By this capacity to listen well to God’s command, Abraham became a blessing to many. By listening well to God, Abraham became the father of faith to us.

This is the very invitation that we find in the Gospel of Mark today. The voice of the Father in Heaven tells us, “This is my beloved son. Listen to him!”

However, notice also how Peter responded to this mystery. He interrupted and suggested to Jesus to stay there, to build three tents.

The Gospel told us that, “Peter hardly knew what to say because they were so terrified.” Yet, at that very moment what matters most was not to say anything, but TO LISTEN.

To speak and to interrupt was actually an temptation. Not to fully listen to what was happening would deprive Peter to understand fully the mystery that was being unfolded before them.

Hence, the invitation was “LISTEN TO HIM!” – to listen to Jesus, to his way of life, his challenges for us, to his heart and mind. This way of life of Jesus entails struggles, pain, sacrifices, suffering, and even death. Yet, it does not end there. There is also the glorious resurrection. This is the meaning why the cloths and face of Jesus was transfigured.

Jesus’ capacity to listen well to the Father and to respond well to the Father brings transformation. Again, this was how Abraham was transformed into a blessing to all.
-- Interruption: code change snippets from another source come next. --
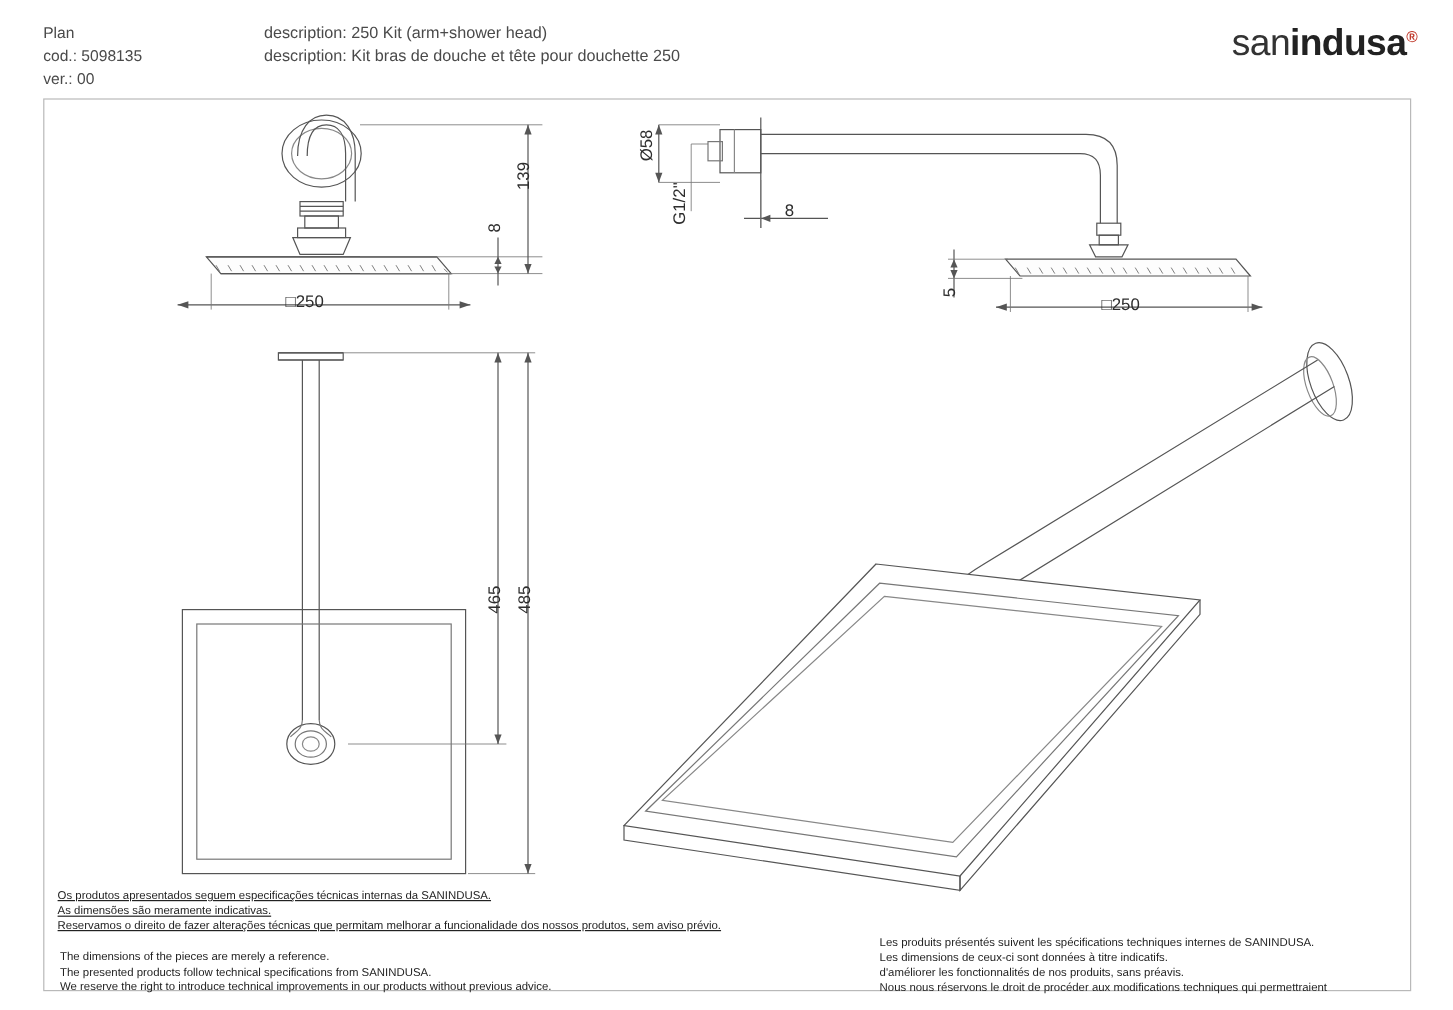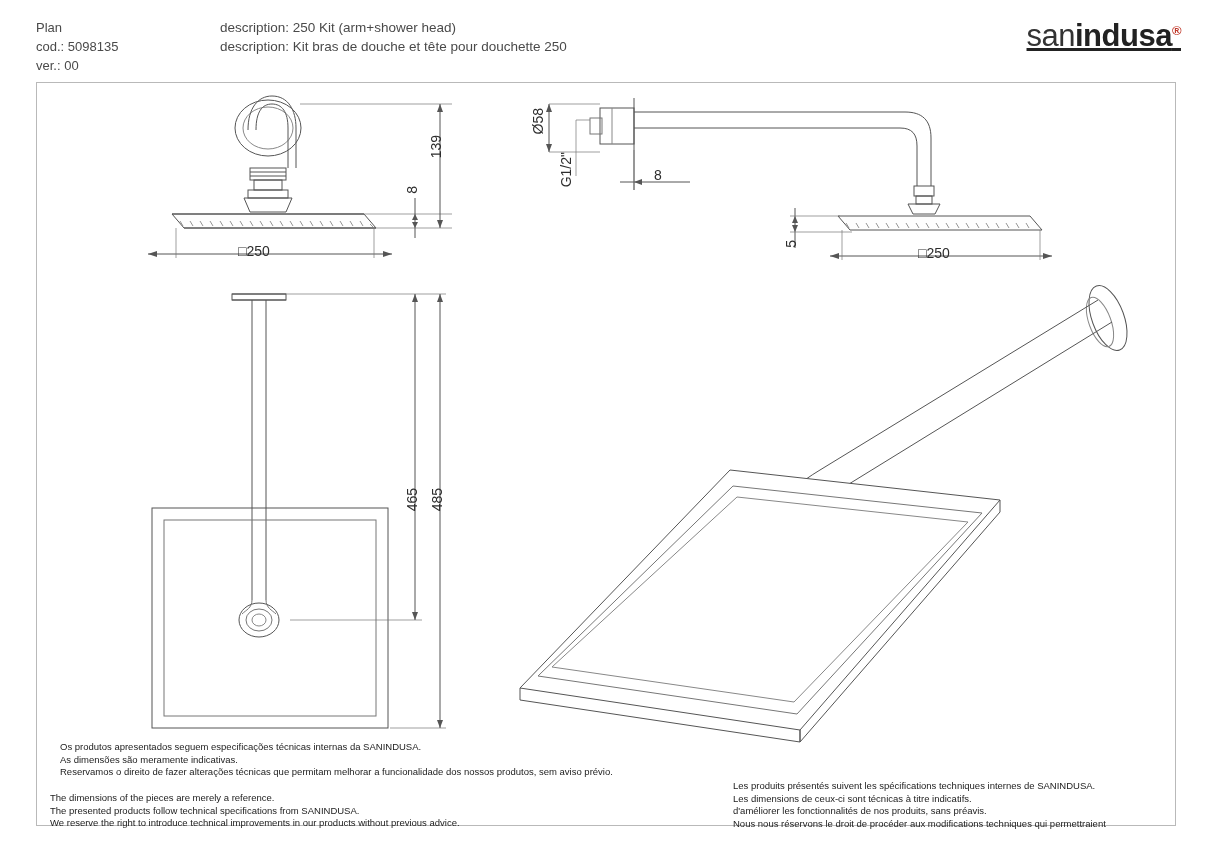--- a/index.html
+++ b/index.html
@@ -14,7 +14,7 @@
   .header{position:absolute;left:0;top:0;width:1211px;height:80px;}
   .hdr-col1{position:absolute;left:36px;top:18px;font-size:13px;line-height:19px;color:#4a4a4a;}
   .hdr-col2{position:absolute;left:220px;top:18px;font-size:13.5px;line-height:19px;color:#4a4a4a;}
-  .logo{position:absolute;right:30px;top:18px;font-size:31px;letter-spacing:-0.5px;color:#222;font-weight:bold;text-decoration:underline;}
+  .logo{position:absolute;right:30px;top:18px;font-size:31px;letter-spacing:-0.5px;color:#222;font-weight:bold;}
   .logo .light{font-weight:300;color:#333;}
   .logo .dot{font-size:13px;vertical-align:super;color:#c0392b;}
   .frame{

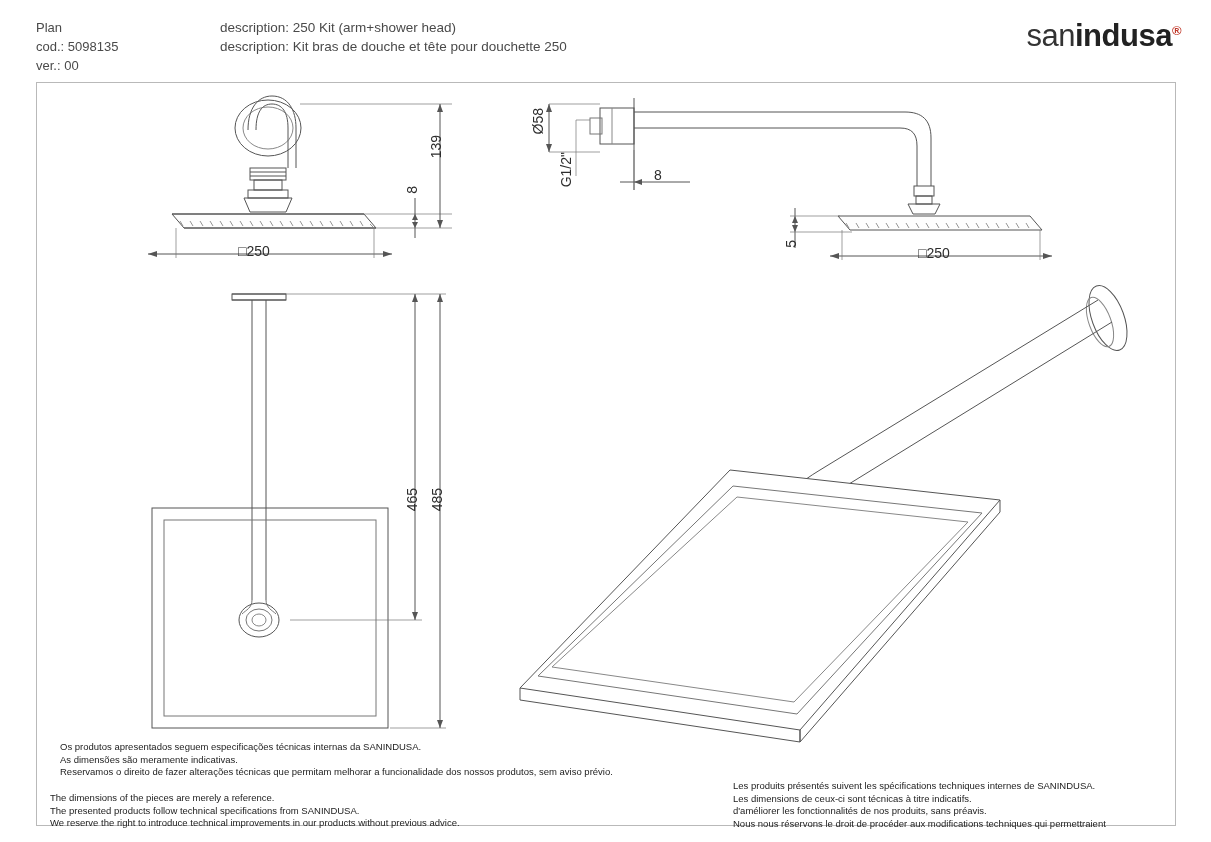--- a/index.html
+++ b/index.html
@@ -246,7 +246,7 @@
 <div class="dim vtext" style="position:absolute;left:404px;top:488px;">465</div>
 <div class="dim vtext" style="position:absolute;left:429px;top:488px;">485</div>
 
-<div class="footer-note" style="left:60px;top:741px;width:700px;">
+<div class="footer-note" style="left:48px;top:741px;width:700px;text-decoration:underline;">
   <div>Os produtos apresentados seguem especificações técnicas internas da SANINDUSA.</div>
   <div>As dimensões são meramente indicativas.</div>
   <div>Reservamos o direito de fazer alterações técnicas que permitam melhorar a funcionalidade dos nossos produtos, sem aviso prévio.</div>

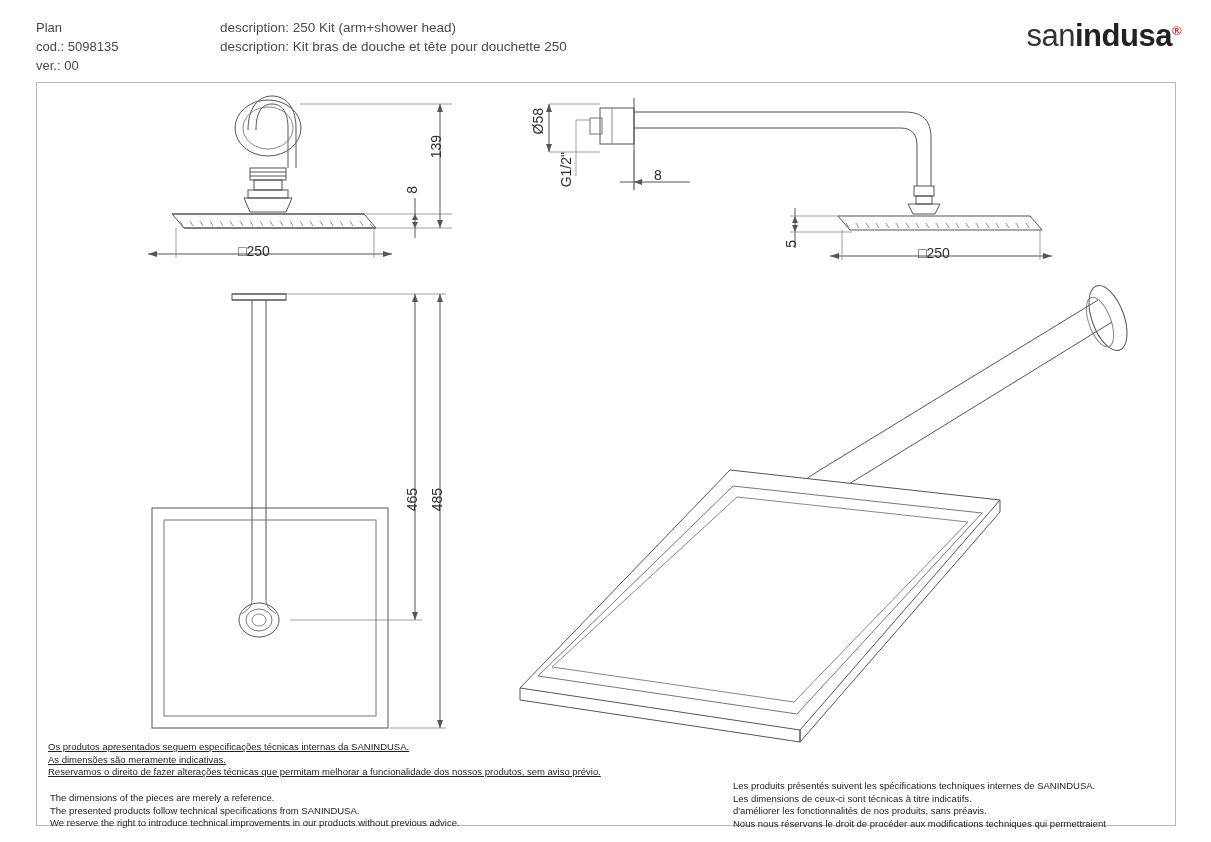--- a/index.html
+++ b/index.html
@@ -260,7 +260,7 @@
 
 <div class="footer-note" style="left:733px;top:780px;width:450px;">
   <div>Les produits présentés suivent les spécifications techniques internes de SANINDUSA.</div>
-  <div>Les dimensions de ceux-ci sont técnicas à titre indicatifs.</div>
+  <div>Les dimensions de ceux-ci sont données à titre indicatifs.</div>
   <div>d'améliorer les fonctionnalités de nos produits, sans préavis.</div>
   <div>Nous nous réservons le droit de procéder aux modifications techniques qui permettraient</div>
 </div>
For all of us today, listen well, listen to Jesus! Listen to Jesus’ heart and mind! Do not be tempted to listen to Satan’s deception and lies. Do not listen to distorted stories! Do not listen to gossips and malicious attacks against your neighbor that intend to bring division and pain! Because when we do that, we become children of the father of lies and evil.

Listen to Jesus! Listen to the Gospel! – that we may be transformed and become a blessing to our families, friends and communities and not become a curse to many.

As an assignment, make it your habit to read the Bible, reflect on it and pray over it that we may able to listen to Jesus. Hinaut pa!